■ What the task asks ■
Return exactly the lines below, starting with the one that has "[81,272,315,284] apps/fmn/build/zephyr/app_update.bin ->" and going on through the one that has "[80,428,133,440] apps/fmn ->".

■ Records provided ■
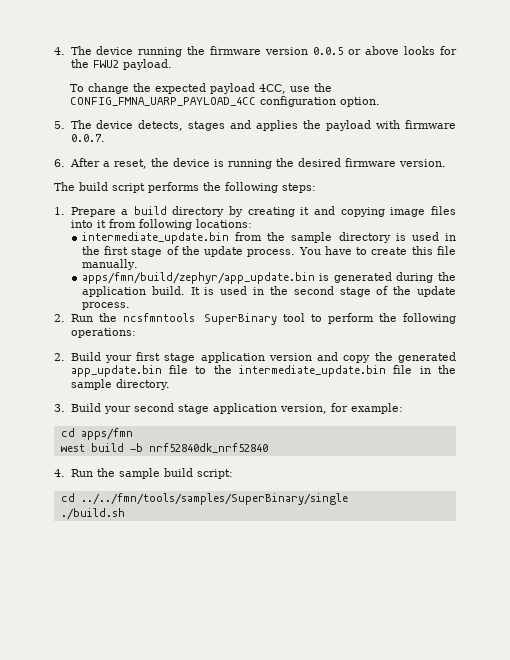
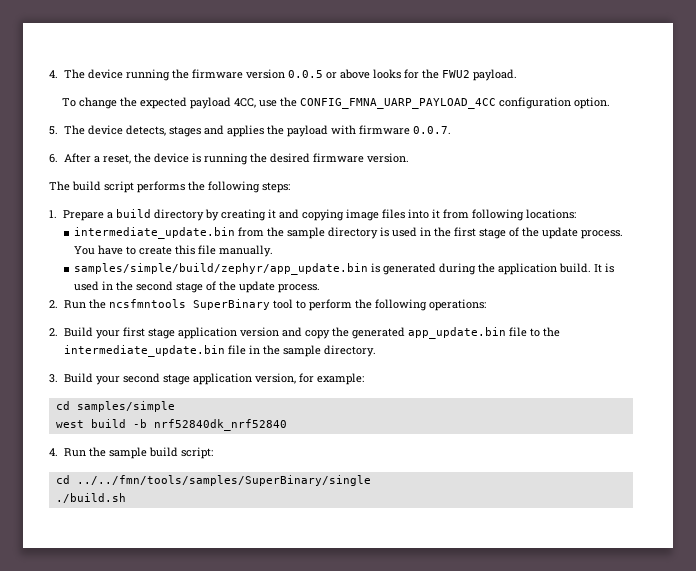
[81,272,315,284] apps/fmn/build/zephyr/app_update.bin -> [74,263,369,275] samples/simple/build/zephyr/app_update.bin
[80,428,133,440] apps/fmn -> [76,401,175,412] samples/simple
* * *
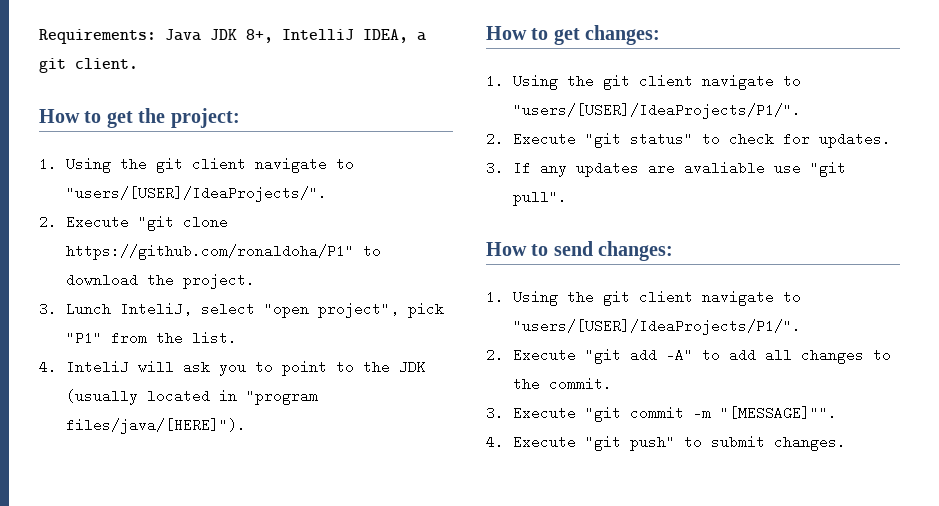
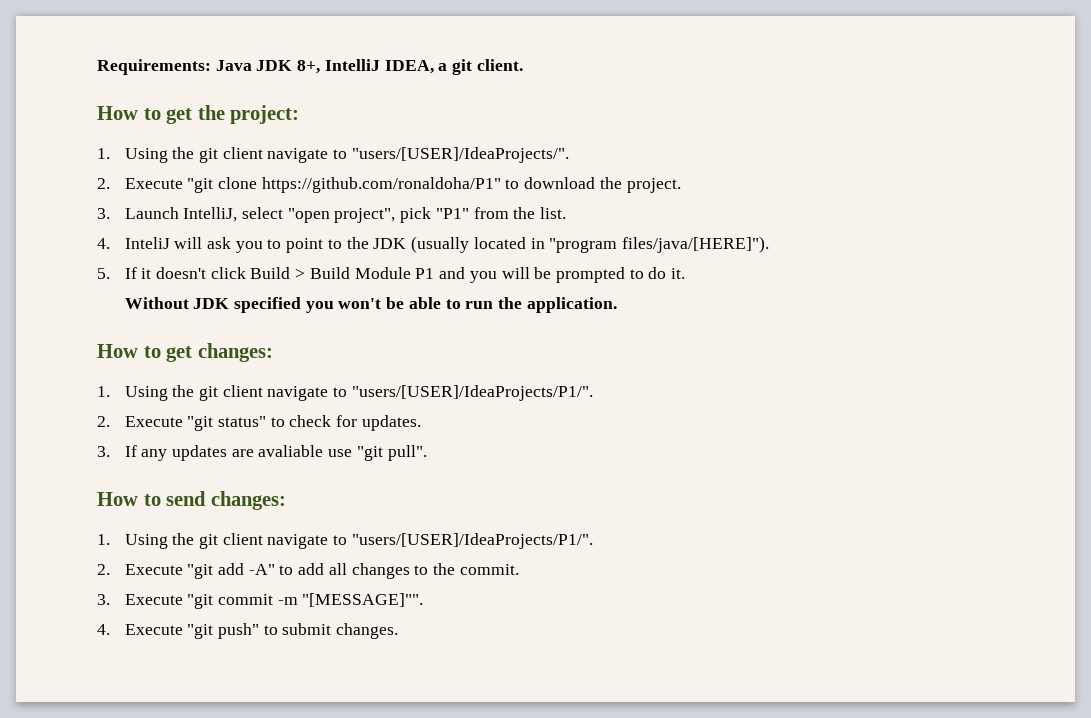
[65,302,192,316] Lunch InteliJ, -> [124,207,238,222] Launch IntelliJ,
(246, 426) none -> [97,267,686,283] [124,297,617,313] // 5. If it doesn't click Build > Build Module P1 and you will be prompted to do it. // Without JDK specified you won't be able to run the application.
--
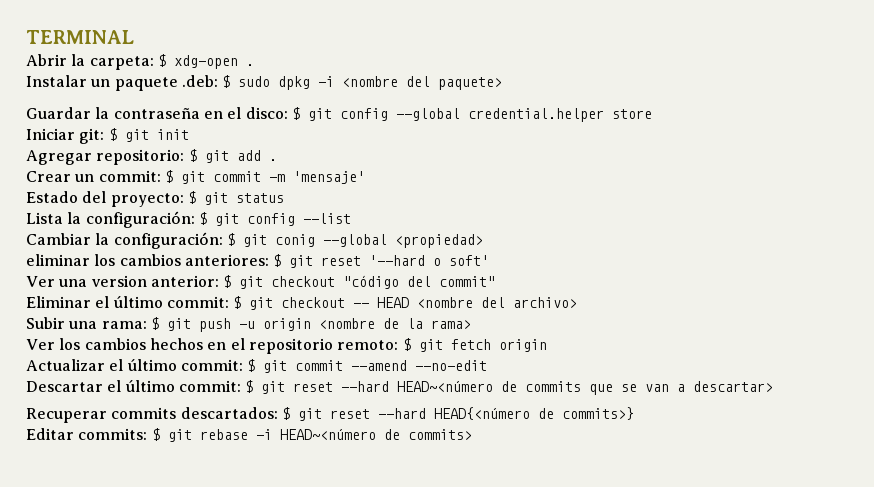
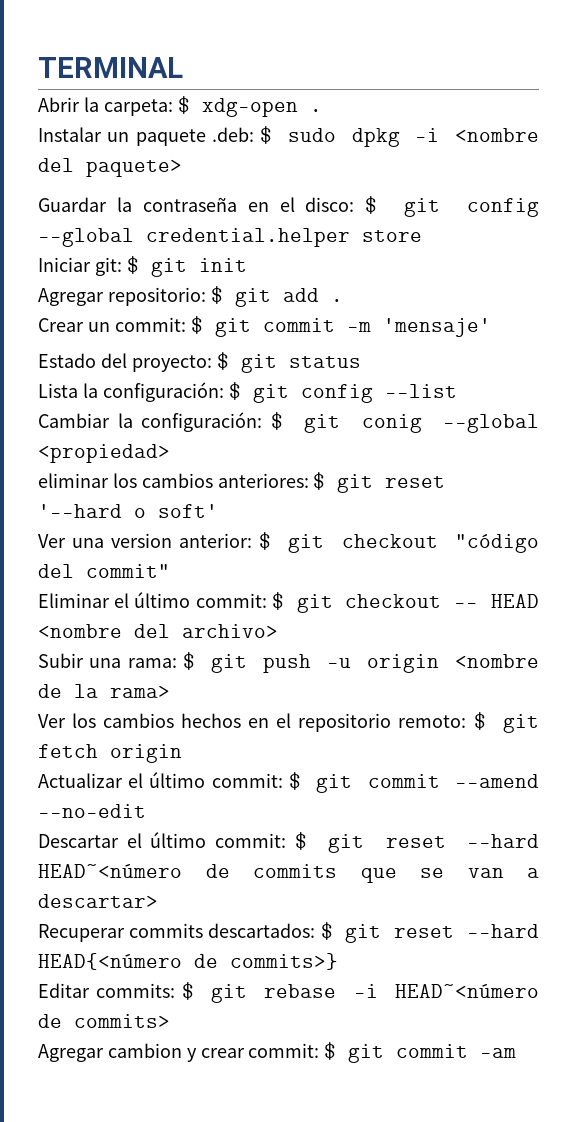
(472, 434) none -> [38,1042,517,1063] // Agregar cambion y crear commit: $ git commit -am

■ Written response ■
[81,272,315,284] apps/fmn/build/zephyr/app_update.bin -> [74,263,369,275] samples/simple/build/zephyr/app_update.bin
[80,428,133,440] apps/fmn -> [76,401,175,412] samples/simple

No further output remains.